Татьяна Вольтская: Елена Чижова приводит читателя, как первокурсника, на неприбранное позднее советское поле, и заставляет вдыхать тот запах - школьных коридоров, как в повести “Крошки Цахес”, или сумрачных улиц, убогих квартир, странных церквей, как будто драгоценных инопланетных тел - это уже в романе “Лавра”. Героиня “Лавры” попадает в церковную среду случайно и до конца остается ей почти чужой. Первый, внешний слой романа, конечно, о церкви, - говорит Елена Чижова.

Елена Чижова: Один из главных героев - Владыка Николай - это, в общем, новый избранный Патриарх, с которым я оказалась тогда, по долгу службы моего мужа, знакомой.


Татьяна Вольтская: Мне-то показалось, что, скорее, это роман не о церкви, а о восприятии церкви светским советским человеком.
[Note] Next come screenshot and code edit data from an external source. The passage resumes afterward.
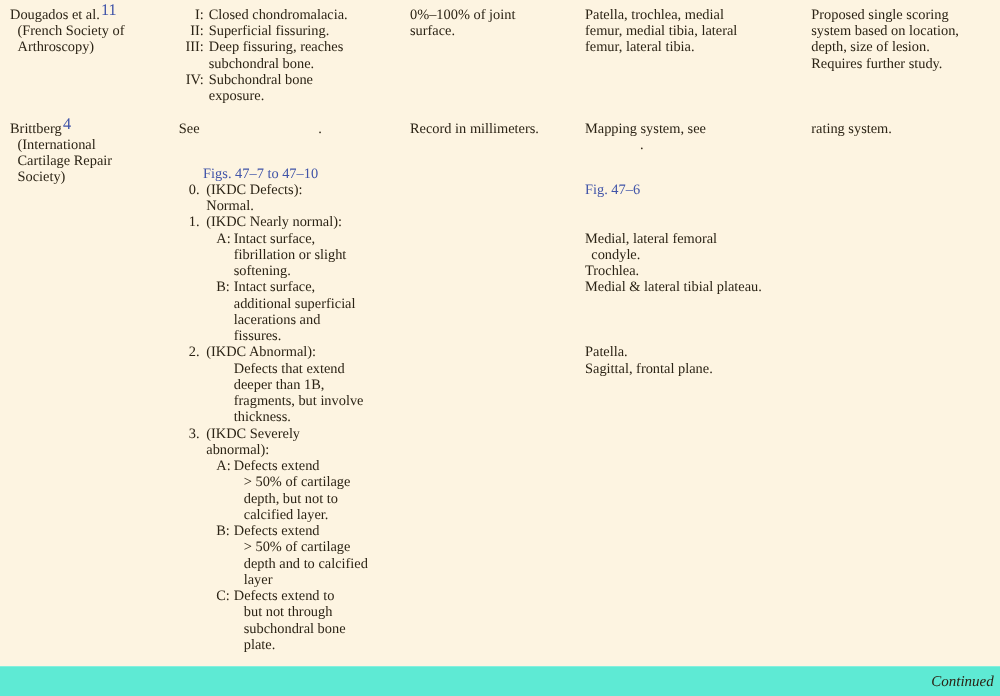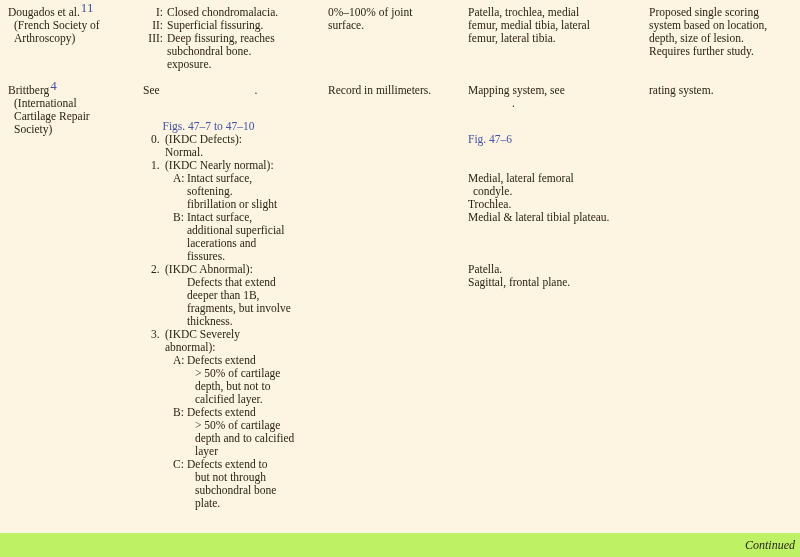--- a/index.html
+++ b/index.html
@@ -56,21 +56,21 @@
   .grades2 .lv2.has-lab{margin-left:30px;}
   .grades2 .lv3{margin-left:52px;}
   
   .loc2 .lv1{margin-left:5px;}
   .footer{
     height:24px;
     display:flex;
     justify-content:flex-end;
     align-items:center;
     padding-right:5px;
-    background:#bef264;
+    background:#5eead4;
   }
   .continued{
     font-style:italic;
     font-size:12px;
   }
 </style>
 </head>
 <body>
 
 <div class="page">
@@ -84,20 +84,21 @@
         <div>
             <div class="line lv1"><span>(French Society of</span></div>
             <div class="line lv1"><span>Arthroscopy)</span></div>
           </div>
       </div>
       <div class="cell grades1">
           <div class="line lv0 has-lab"><span class="lab">I:</span><span>Closed chondromalacia.</span></div>
           <div class="line lv0 has-lab"><span class="lab">II:</span><span>Superficial fissuring.</span></div>
           <div class="line lv0 has-lab"><span class="lab">III:</span><span>Deep fissuring, reaches</span></div>
           <div class="line lv1"><span>subchondral bone.</span></div>
+          <div class="line lv0 has-lab"><span class="lab">IV:</span><span>Subchondral bone</span></div>
           <div class="line lv1"><span>exposure.</span></div>
         </div>
       <div class="cell">
           <div class="line lv0"><span>0%–100% of joint</span></div>
           <div class="line lv0"><span>surface.</span></div>
         </div>
       <div class="cell">
           <div class="line lv0"><span>Patella, trochlea, medial</span></div>
           <div class="line lv0"><span>femur, medial tibia, lateral</span></div>
           <div class="line lv0"><span>femur, lateral tibia.</span></div>
@@ -120,22 +121,22 @@
             <div class="line lv1"><span>Cartilage Repair</span></div>
             <div class="line lv1"><span>Society)</span></div>
           </div>
       </div>
       <div class="cell grades2">
           <div class="line lv0"><span>See </span><span class="link">Figs. 47–7 to 47–10</span><span>.</span></div>
           <div class="line lv0 has-lab"><span class="lab">0.</span><span>(IKDC Defects):</span></div>
           <div class="line lv1"><span>Normal.</span></div>
           <div class="line lv0 has-lab"><span class="lab">1.</span><span>(IKDC Nearly normal):</span></div>
           <div class="line lv2 has-lab"><span class="lab">A:</span><span>Intact surface,</span></div>
+          <div class="line lv2"><span>fibrillation or slight</span></div>
           <div class="line lv2"><span>softening.</span></div>
-          <div class="line lv2"><span>fibrillation or slight</span></div>
           <div class="line lv2 has-lab"><span class="lab">B:</span><span>Intact surface,</span></div>
           <div class="line lv2"><span>additional superficial</span></div>
           <div class="line lv2"><span>lacerations and</span></div>
           <div class="line lv2"><span>fissures.</span></div>
           <div class="line lv0 has-lab"><span class="lab">2.</span><span>(IKDC Abnormal):</span></div>
           <div class="line lv2"><span>Defects that extend</span></div>
           <div class="line lv2"><span>deeper than 1B,</span></div>
           <div class="line lv2"><span>fragments, but involve</span></div>
           <div class="line lv2"><span>thickness.</span></div>
           <div class="line lv0 has-lab"><span class="lab">3.</span><span>(IKDC Severely</span></div>

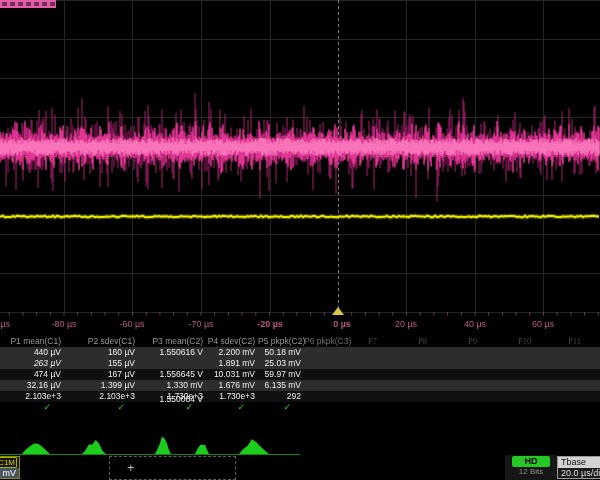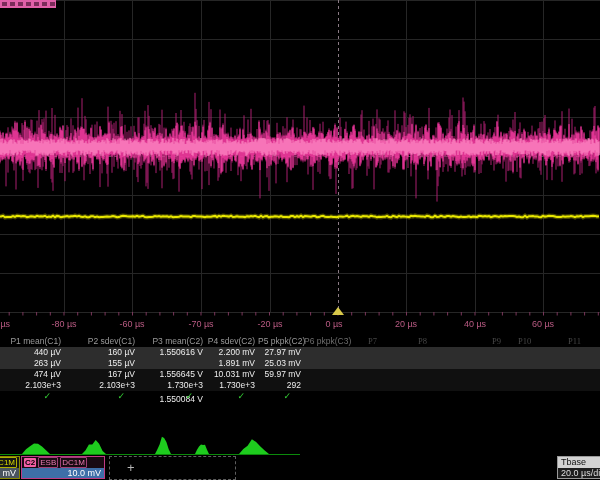--- a/index.html
+++ b/index.html
@@ -131,73 +131,86 @@
         <rect x="50" y="2" width="5" height="4" fill="rgba(40,0,25,0.55)"></rect>
       </g>
       <path points="" d="M332,315 L344,315 L338,307 Z" fill="#d8c84a"></path>
     </svg>
 
   <div class="axisrow" id="axisrow">
       <div class="tick" style="left: -27px;">-100 µs</div>
       <div class="tick" style="left: 42px;">-80 µs</div>
       <div class="tick" style="left: 110px;">-60 µs</div>
       <div class="tick" style="left: 179px;">-70 µs</div>
-      <div class="tick" style="left: 248px;">-20 µs</div>
-      <div class="tick" style="left: 312px;">0 µs</div>
+      <div class="tick" style="left: 248px; font-weight: bold;">-20 µs</div>
+      <div class="tick" style="left: 320px; font-weight: bold;">0 µs</div>
       <div class="tick" style="left: 384px;">20 µs</div>
       <div class="tick" style="left: 453px;">40 µs</div>
       <div class="tick" style="left: 521px;">60 µs</div>
     </div>
 
   <div class="mtable" id="mtable">
       <div class="mrow ">
         <div class="mcell mhdr" style="width: 64px; text-align: right;">P1 mean(C1)</div>
         <div class="mcell mhdr" style="width: 74px; text-align: right;">P2 sdev(C1)</div>
         <div class="mcell mhdr" style="width: 68px; text-align: right;">P3 mean(C2)</div>
         <div class="mcell mhdr" style="width: 52px; text-align: right;">P4 sdev(C2)</div>
         <div class="mcell mhdr" style="width: 46px; text-align: right;">P5 pkpk(C2)</div>
         <div class="mcell mhdr-p6" style="width: 50px; text-align: right;">P6 pkpk(C3)</div>
         <div class="mcell mhdr-dim" style="width: 50px; text-align: left; padding-left: 14px;">P7</div>
         <div class="mcell mhdr-dim" style="width: 50px; text-align: left; padding-left: 14px;">P8</div>
-        <div class="mcell mhdr-dim" style="width: 50px; text-align: right; padding-left: 14px;">P9</div>
+        <div class="mcell mhdr-dim" style="width: 50px; text-align: left; padding-left: 14px;">P9</div>
         <div class="mcell mhdr-dim" style="width: 50px; text-align: left; padding-left: 14px;">P10</div>
         <div class="mcell mhdr-dim" style="width: 50px; text-align: left; padding-left: 14px;">P11</div>
       </div>
       <div class="mrow stripe-a">
         <div class="mcell" style="width: 64px;">440 µV</div>
         <div class="mcell" style="width: 74px;">160 µV</div>
         <div class="mcell" style="width: 68px;">1.550616 V</div>
         <div class="mcell" style="width: 52px;">2.200 mV</div>
-        <div class="mcell" style="width: 46px;">27.97 mV</div>
+        <div class="mcell" style="width: 46px;">50.18 mV</div>
         <div class="mcell" style="width: 50px;"></div>
         <div class="mcell" style="width: 50px;"></div>
         <div class="mcell" style="width: 50px;"></div>
         <div class="mcell" style="width: 50px;"></div>
         <div class="mcell" style="width: 50px;"></div>
         <div class="mcell" style="width: 50px;"></div>
       </div>
       <div class="mrow stripe-a">
-        <div class="mcell" style="width: 64px;">263 µV</div>
+        <div class="mcell" style="width: 64px; font-style: italic;">263 µV</div>
         <div class="mcell" style="width: 74px;">155 µV</div>
         <div class="mcell" style="width: 68px; margin-top: 36px;">1.550084 V</div>
         <div class="mcell" style="width: 52px;">1.891 mV</div>
         <div class="mcell" style="width: 46px;">25.03 mV</div>
         <div class="mcell" style="width: 50px;"></div>
         <div class="mcell" style="width: 50px;"></div>
         <div class="mcell" style="width: 50px;"></div>
         <div class="mcell" style="width: 50px;"></div>
         <div class="mcell" style="width: 50px;"></div>
         <div class="mcell" style="width: 50px;"></div>
       </div>
       <div class="mrow stripe-b">
         <div class="mcell" style="width: 64px;">474 µV</div>
         <div class="mcell" style="width: 74px;">167 µV</div>
         <div class="mcell" style="width: 68px;">1.556645 V</div>
         <div class="mcell" style="width: 52px;">10.031 mV</div>
         <div class="mcell" style="width: 46px; text-align: right;">59.97 mV</div>
+        <div class="mcell" style="width: 50px;"></div>
+        <div class="mcell" style="width: 50px;"></div>
+        <div class="mcell" style="width: 50px;"></div>
+        <div class="mcell" style="width: 50px;"></div>
+        <div class="mcell" style="width: 50px;"></div>
+        <div class="mcell" style="width: 50px;"></div>
+      </div>
+      <div class="mrow stripe-a">
+        <div class="mcell" style="width: 64px;">32.16 µV</div>
+        <div class="mcell" style="width: 74px;">1.399 µV</div>
+        <div class="mcell" style="width: 68px;">1.330 mV</div>
+        <div class="mcell" style="width: 52px;">1.676 mV</div>
+        <div class="mcell" style="width: 46px;">6.135 mV</div>
         <div class="mcell" style="width: 50px;"></div>
         <div class="mcell" style="width: 50px;"></div>
         <div class="mcell" style="width: 50px;"></div>
         <div class="mcell" style="width: 50px;"></div>
         <div class="mcell" style="width: 50px;"></div>
         <div class="mcell" style="width: 50px;"></div>
       </div>
       <div class="mrow stripe-b">
         <div class="mcell" style="width: 64px;">2.103e+3</div>
         <div class="mcell" style="width: 74px;">2.103e+3</div>
@@ -238,32 +251,28 @@
   <div class="bottombar">
 
     <div class="chbox c1box">
       <div class="chrow1">
 
         <span class="tagbadge tag-c1c">DC1M</span>
       </div>
       <div class="chrow2 c1val">10.0 mV</div>
     </div>
 
-    <div class="chbox c2box">
-      <div class="chrow1">
-        <span class="tagbadge tag-c2">C2</span>
-        <span class="tagbadge tag-pink">ESB</span>
-        <span class="tagbadge tag-pink">DC1M</span>
-      </div>
-      <div class="chrow2 c2val">10.0 mV</div>
-    </div>
 
     <div class="addbox">
       <span>+</span>
     </div>
 
+    <div class="hdwrap">
+      <div class="hdbadge">HD</div>
+      <div class="hdbits">12 Bits</div>
+    </div>
 
     <div class="tbasebox">
       <div class="tbasehdr">Tbase</div>
       <div class="tbaseval">20.0 µs/div</div>
     </div>
   </div>
 </div>
 
 </body></html>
Елена Чижова: Нет такого понятия “советский человек”. Речь идет о жизни и сознании двух поколений людей. Первое это то, что, опять же, мифологически принято называть “семидесятниками”, а второе, еще одна мифологема - “шестидесятники”. Этих людей связывали особые отношения. Кроме того, люди того времени, то окружение, в котором я вращалась, и эти герои, они обладали особой формой сознания. С точки зрения человека нормального, может быть, выросшего в какой-то хорошей, благополучной стране, вроде Австралии, это сознание изнасилованных жизнью людей. Но в то же время, это сознание постоянно стремится к оправданию и поиску своего существования, к каким-то абсолютным вещам, что выражается и в этой абсолютно наивной и такой неофиткой попытке найти Бога и церковь, и в том, как мы в то время относились к самому понятию любви. Для нас любовь была попыткой спасения друг друга от чего-то.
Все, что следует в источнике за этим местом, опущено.